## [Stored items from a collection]
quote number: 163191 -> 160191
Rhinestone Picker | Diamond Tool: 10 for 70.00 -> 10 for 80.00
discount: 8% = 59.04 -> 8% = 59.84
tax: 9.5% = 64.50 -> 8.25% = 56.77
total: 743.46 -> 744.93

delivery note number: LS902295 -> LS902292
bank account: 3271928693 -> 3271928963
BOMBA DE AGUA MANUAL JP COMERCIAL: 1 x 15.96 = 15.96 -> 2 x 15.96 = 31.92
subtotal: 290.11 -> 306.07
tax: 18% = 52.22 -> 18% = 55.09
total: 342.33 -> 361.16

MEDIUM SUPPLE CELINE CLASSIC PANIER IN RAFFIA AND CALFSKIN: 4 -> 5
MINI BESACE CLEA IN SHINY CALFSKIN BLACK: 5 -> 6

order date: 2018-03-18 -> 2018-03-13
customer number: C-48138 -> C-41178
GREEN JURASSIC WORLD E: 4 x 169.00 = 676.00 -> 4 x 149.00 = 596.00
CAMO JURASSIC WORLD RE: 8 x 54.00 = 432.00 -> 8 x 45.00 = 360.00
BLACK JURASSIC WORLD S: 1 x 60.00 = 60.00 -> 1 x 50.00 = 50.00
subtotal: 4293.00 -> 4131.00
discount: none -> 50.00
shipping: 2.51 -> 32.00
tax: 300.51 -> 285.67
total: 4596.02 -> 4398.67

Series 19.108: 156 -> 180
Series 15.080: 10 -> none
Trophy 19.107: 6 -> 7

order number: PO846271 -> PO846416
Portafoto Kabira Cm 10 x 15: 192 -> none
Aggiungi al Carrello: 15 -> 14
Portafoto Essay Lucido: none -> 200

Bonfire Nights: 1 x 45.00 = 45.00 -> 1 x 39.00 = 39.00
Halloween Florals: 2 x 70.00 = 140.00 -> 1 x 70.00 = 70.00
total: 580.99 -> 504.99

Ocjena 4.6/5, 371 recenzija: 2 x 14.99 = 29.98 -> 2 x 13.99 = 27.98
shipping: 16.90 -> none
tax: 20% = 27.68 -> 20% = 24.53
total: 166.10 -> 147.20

## [Task requirements]
Each line of the data is to be transcribed exactly, with nothing left out.

## [Task answer]
quote number: 163191 -> 160191
Rhinestone Picker | Diamond Tool: 10 for 70.00 -> 10 for 80.00
discount: 8% = 59.04 -> 8% = 59.84
tax: 9.5% = 64.50 -> 8.25% = 56.77
total: 743.46 -> 744.93

delivery note number: LS902295 -> LS902292
bank account: 3271928693 -> 3271928963
BOMBA DE AGUA MANUAL JP COMERCIAL: 1 x 15.96 = 15.96 -> 2 x 15.96 = 31.92
subtotal: 290.11 -> 306.07
tax: 18% = 52.22 -> 18% = 55.09
total: 342.33 -> 361.16

MEDIUM SUPPLE CELINE CLASSIC PANIER IN RAFFIA AND CALFSKIN: 4 -> 5
MINI BESACE CLEA IN SHINY CALFSKIN BLACK: 5 -> 6

order date: 2018-03-18 -> 2018-03-13
customer number: C-48138 -> C-41178
GREEN JURASSIC WORLD E: 4 x 169.00 = 676.00 -> 4 x 149.00 = 596.00
CAMO JURASSIC WORLD RE: 8 x 54.00 = 432.00 -> 8 x 45.00 = 360.00
BLACK JURASSIC WORLD S: 1 x 60.00 = 60.00 -> 1 x 50.00 = 50.00
subtotal: 4293.00 -> 4131.00
discount: none -> 50.00
shipping: 2.51 -> 32.00
tax: 300.51 -> 285.67
total: 4596.02 -> 4398.67

Series 19.108: 156 -> 180
Series 15.080: 10 -> none
Trophy 19.107: 6 -> 7

order number: PO846271 -> PO846416
Portafoto Kabira Cm 10 x 15: 192 -> none
Aggiungi al Carrello: 15 -> 14
Portafoto Essay Lucido: none -> 200

Bonfire Nights: 1 x 45.00 = 45.00 -> 1 x 39.00 = 39.00
Halloween Florals: 2 x 70.00 = 140.00 -> 1 x 70.00 = 70.00
total: 580.99 -> 504.99

Ocjena 4.6/5, 371 recenzija: 2 x 14.99 = 29.98 -> 2 x 13.99 = 27.98
shipping: 16.90 -> none
tax: 20% = 27.68 -> 20% = 24.53
total: 166.10 -> 147.20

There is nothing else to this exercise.